Few-Shot Class-Incremental Learning

Paper from:https://arxiv.org/pdf/2004.10956.pdf



Incremental learning new classes

Few-shot class-incremental learning problem(FSCIL)

FSCIL requires CNN models to incrementally learn new classes from very few labelled samples.

Topology-perserving knowledge incrementer framework(TOPIC)

To mitigate forgetting, most class-incremental learning(CIL) works use the knowledge distillation technique that maintains the network's output logins correspond to old classes. They usually store s set of old class exemplars and apply the distillation loss to the network's output.

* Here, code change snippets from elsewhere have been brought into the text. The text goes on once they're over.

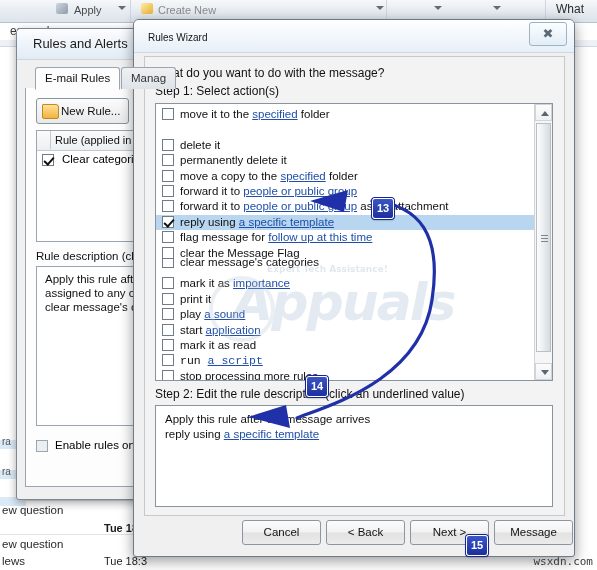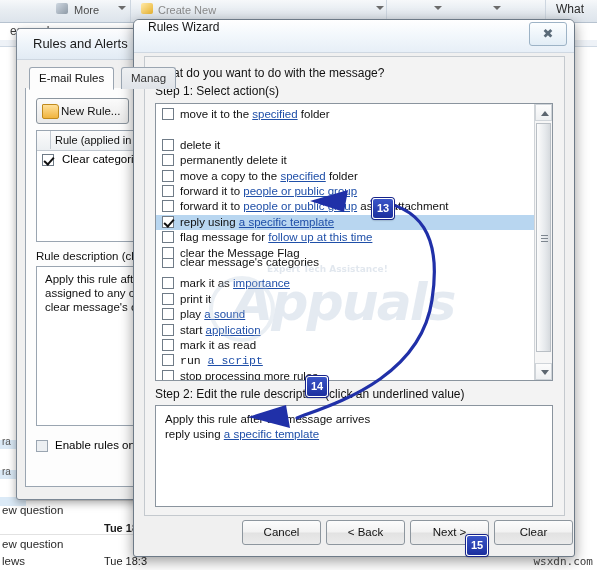--- a/index.html
+++ b/index.html
@@ -85,21 +85,21 @@
   #wizard{
     left:133px;top:19px;width:440px;height:536px;
     background:#f0f0f0;border:1px solid #6d7a87;border-radius:6px 6px 3px 3px;
     box-shadow:0 4px 14px rgba(0,0,0,.40);
   }
   #wizard .ttlbar{
     position:absolute;left:0;top:0;width:100%;height:32px;
     background:linear-gradient(to bottom,#ffffff 0%,#f3f8fc 45%,#e7eff7 100%);
     border-radius:5px 5px 0 0;border-bottom:1px solid #cfd8e2;
   }
-  #wizard .ttl{position:absolute;left:14px;top:0;font-size:12px;color:#141414;}
+  #wizard .ttl{position:absolute;left:14px;top:12px;font-size:10px;color:#141414;}
   .closebtn{
     position:absolute;right:7px;top:2px;width:36px;height:22px;border-radius:3px;
     background:linear-gradient(to bottom,#fcfeff,#e2edf6);border:1px solid #9db3c6;
     cursor:pointer;
   }
   .closebtn .x{position:absolute;left:11px;top:4px;width:14px;height:14px;color:#5a6a78;font-size:13px;line-height:14px;text-align:center;font-family:"DejaVu Sans",sans-serif;}
 
   .wz-body{position:absolute;left:10px;top:36px;width:419px;height:458px;background:#f3f3f3;border:1px solid #c4c9ce;}
   .wz-q{position:absolute;left:10px;top:9px;font-size:12px;color:#111;}
   .wz-s1{position:absolute;left:10px;top:27px;font-size:12px;color:#111;}
@@ -154,21 +154,21 @@
 <body>
 
 <div class="abs" id="bg-outlook">
 
   <div class="abs ribbon-strip"></div>
   <div class="abs ribbon-sep" style="left:130px;"></div>
   <div class="abs ribbon-sep" style="left:386px;"></div>
   <div class="abs ribbon-sep" style="left:545px;"></div>
 
   <div class="abs mini-ico" style="left:56px;background:linear-gradient(135deg,#cfd8e2,#8e9aa6);border-radius:2px;"></div>
-  <div class="abs ribbon-item" style="left:74px;">More</div>
+  <div class="abs ribbon-item" style="left:74px;">Apply</div>
   <div class="abs ribbon-caret" style="left:118px;"></div>
 
   <div class="abs mini-ico" style="left:141px;background:linear-gradient(135deg,#ffe9a8,#e8b330);border-radius:2px;"></div>
   <div class="abs ribbon-item" style="left:158px;color:#8a8a8a;">Create New</div>
   <div class="abs ribbon-caret" style="left:376px;"></div>
   <div class="abs ribbon-caret" style="left:434px;"></div>
   <div class="abs ribbon-caret" style="left:493px;"></div>
   <div class="abs read-lbl">What</div>
 
   <div class="abs respond-lbl">espond</div>
@@ -190,21 +190,21 @@
   <div class="abs mail-txt" style="left:2px;top:466px;font-size:10px;color:#555;">ra</div>
 </div>
 
 <div class="abs" id="rules-alerts">
   <div class="ttlbar">
     <div class="ttl">Rules and Alerts</div>
   </div>
 
   <div class="ra-body">
     <div class="tabstrip">
-      <div class="tab sel" style="left:4px;">E-mail Rules</div>
+      <div class="tab sel" style="left:10px;">E-mail Rules</div>
       <div class="tab un" style="left:96px;">Manag</div>
     </div>
 
     <div class="ra-panel">
       <div class="btn-newrule">
         <span class="btn-folder"></span>
         <span>New Rule...</span>
       </div>
       <div class="btn-ch" style="width:40px;">Ch</div>
 
@@ -337,21 +337,21 @@
     <div class="rule-desc">
       <p style="margin:7px 0 0 9px;">Apply this rule after the message arrives</p>
       <p style="margin:3px 0 0 9px;"><span>reply using </span><span class="lnk">a specific template</span></p>
     </div>
   </div>
 
   <div class="btnrow">
     <div class="wz-btn" style="left:0;">Cancel</div>
     <div class="wz-btn" style="left:84px;">&lt; Back</div>
     <div class="wz-btn" style="left:168px;">Next &gt;</div>
-    <div class="wz-btn" style="left:252px;">Clear</div>
+    <div class="wz-btn" style="left:252px;">Message</div>
   </div>
 </div>
 
 <div class="wm-appuals">
   <div class="wm-swirl"></div>
   <div class="wm-sub">Expert Tech Assistance!</div>
   <div class="wm-word">Appuals</div>
 </div>
 <div class="wsxdn">wsxdn.com</div>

Problems: 1)class-imbalance problem; 2)performance trade-off between old and new classes

TOPIC uses a neural gas(NG) network to model the topology of feature space.  When learning the new classes, NG grows to adapt to the change of feature space. On this basis, we formulate FSCIL as an optimization problem with two objectives. 
1) to avoid catastrophic forgetting, TOPIC preserves the old knowledge by stabilizing the topology of NG, which is implemented with an anchor loss(AL) term
2) to prevent overfitting to few-shot new classes, TOPIC adapt the feature space by pushing the new class training sample towards a correct new NG node with the same label and pulling the new nodes of different labels away from each other. 


Most CIL works adopt the knowledge distillation technique for mitigating forgetting.  The loss function is defined as:
L(D, P; O) = lce(D,P;O) + r ldl(D,P;O)
ldl is the distillation loss term, lce is the cross-entropy loss terms

The distillation approach faces several critical issues when applied to FSCIL:
1) the bias problem caused by imbalance old/new class training data.(some solutions: cosine distance measure; learn a bias correction model)
2) balance the contribution between lce and ldl.

The knowledge distillation methods typically store a set of exemplars randomly drawn from the old training set and compute the distillation loss using these exemplars.

We represent the knowledge by preserving the feature space topology, which is achieved by a neural gas(NG) network. NG maps the feature space F to a finite set of feature vectors V and preserves the topology of F by competitive Hebbian learning.